La Cour de cassation censure cette décision. Le banquier, tenu à une obligation de non-ingérence dans les affaires de son client, ne doit l’alerter qu’en présence d’ordres de paiement présentant des anomalies apparentes détectables par un professionnel normalement diligent, sans s’immiscer dans l’opportunité des opérations financées. Par suite, il n’appartenait pas à la banque, tenue de ne pas s’immiscer dans les affaires de son client, de vérifier l’authenticité, le montant ou la nature des prestations figurant sur les factures accompagnant les ordres de virement.

Le principe de non-ingérence

Une obligation de vigilance... Le banquier est tenu de surveiller le fonctionnement des comptes de ses clients, mais cette obligation est limitée par un principe de non-ingérence, en vertu duquel il lui est interdit de s’immiscer dans leurs affaires.
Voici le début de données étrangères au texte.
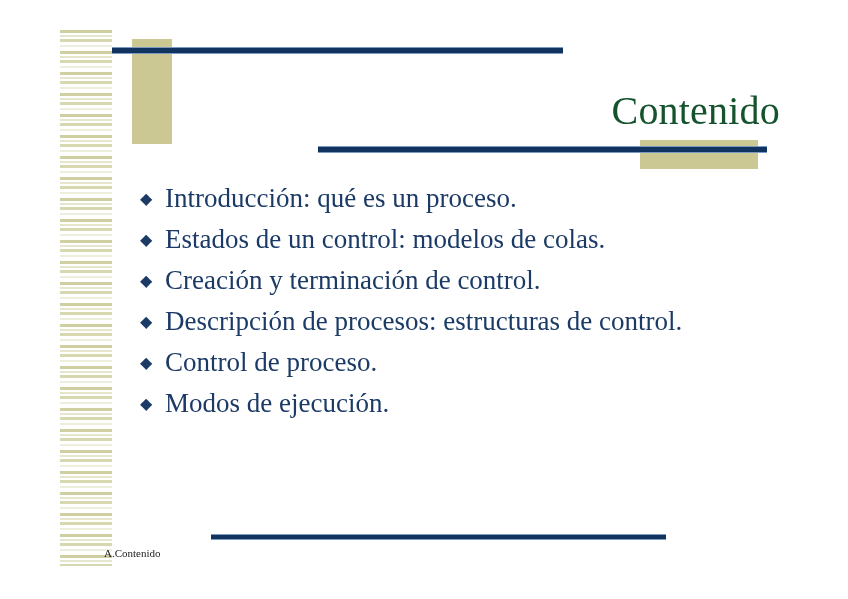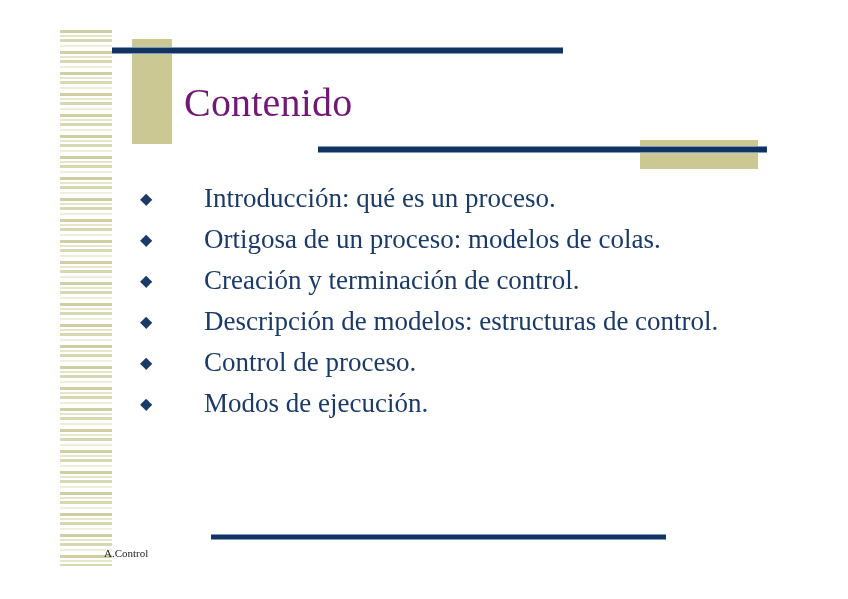--- a/index.html
+++ b/index.html
@@ -88,14 +88,14 @@
     left: 180px;
     top: 76px;
     width: 588px;
-    text-align: left;
+    text-align: right;
     font-size: 40px;
     line-height: 46px;
-    color: #701a75;
+    color: #14532d;
     font-weight: normal;
     letter-spacing: 0.2px;
     white-space: nowrap;
-    margin: 4px;
+    margin: 12px;
   }
 
   

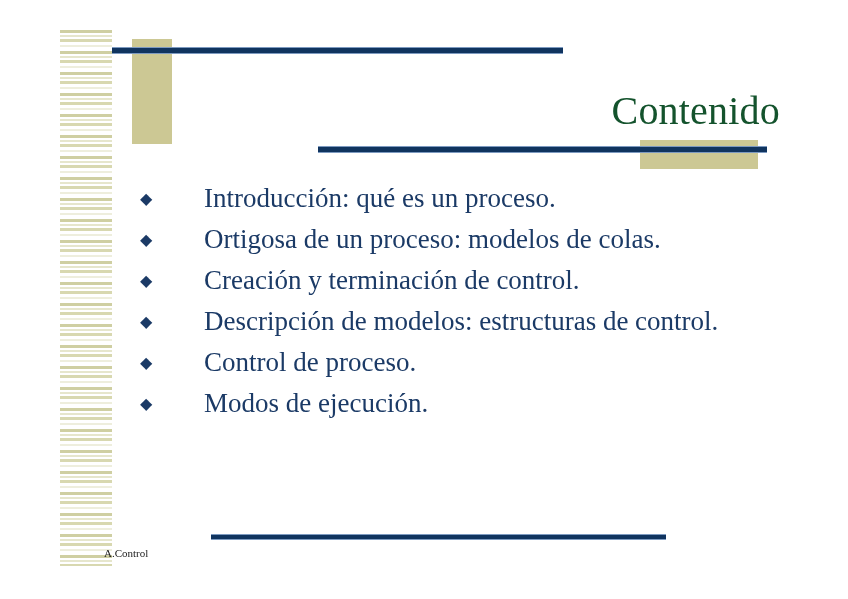--- a/index.html
+++ b/index.html
@@ -127,7 +127,6 @@
   }
   .bullet-text {
     display: block;
-    margin-left: 39px;
   }
 
   

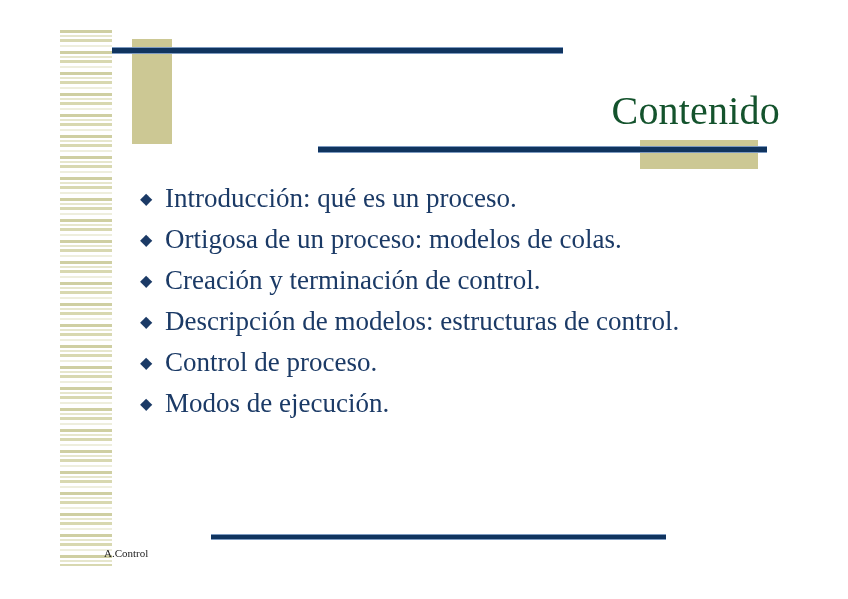--- a/index.html
+++ b/index.html
@@ -164,7 +164,7 @@
     </li>
     <li class="bullet-item">
       <span class="bullet-marker">◆</span>
-      <span class="bullet-text">Ortigosa de un proceso: modelos de colas.</span>
+      <span class="bullet-text">Estados de un control: modelos de colas.</span>
     </li>
     <li class="bullet-item">
       <span class="bullet-marker">◆</span>

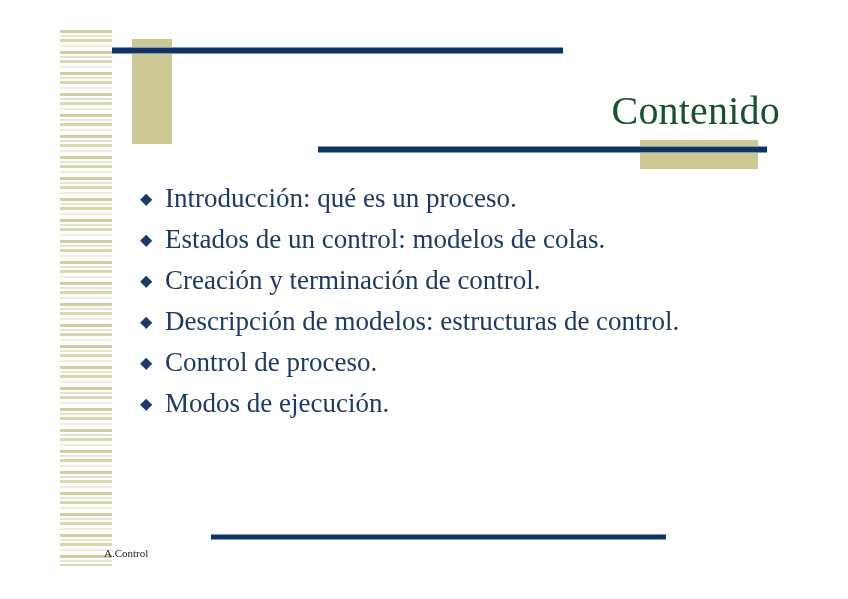--- a/index.html
+++ b/index.html
@@ -172,7 +172,7 @@
     </li>
     <li class="bullet-item">
       <span class="bullet-marker">◆</span>
-      <span class="bullet-text">Descripción de modelos: estructuras de control.</span>
+      <span class="bullet-text">Descripción de procesos: estructuras de control.</span>
     </li>
     <li class="bullet-item">
       <span class="bullet-marker">◆</span>

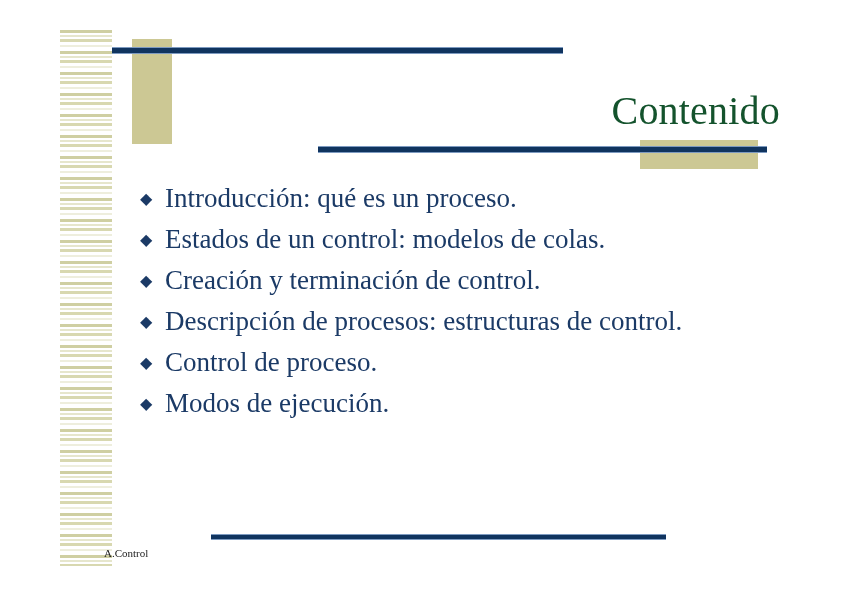--- a/index.html
+++ b/index.html
@@ -186,7 +186,7 @@
 
   <div class="rule" id="rule-bottom"></div>
 
-  <div id="footer-author">A.Control</div>
+  <div id="footer-author">A.Contenido</div>
 
 </div>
Une anomalie apparente. La Haute Juridiction a été appelée à concilier cette obligation de vigilance avec le devoir de non-ingérence en utilisant la notion d’anomalie apparente : le banquier n’engage sa responsabilité pour manquement à son devoir de vigilance qu’en cas d’anomalies ou irrégularités apparentes (notamment, Cass. com. 14‑2‑2006 n° 04-16.464 ; Cass. com. 2‑5‑2024 n° 22-17.233). L’anomalie peut être matérielle – elle apparaît à la lecture des documents communiqués par le client – ou intellectuelle – elle porte sur des éléments extrinsèques, notamment la nature des opérations effectuées ou leur contexte.

À noter. Au cas présent, la cour d’appel avait déduit l’existence d’anomalies de l’étude des factures. Mais la Haute Juridiction refuse d’imposer à la banque de vérifier que l’opération financée, en l’espèce le paiement de prestations liées à une opération immobilière, était opportune, conforme à l’intérêt du client et justifiée en son montant.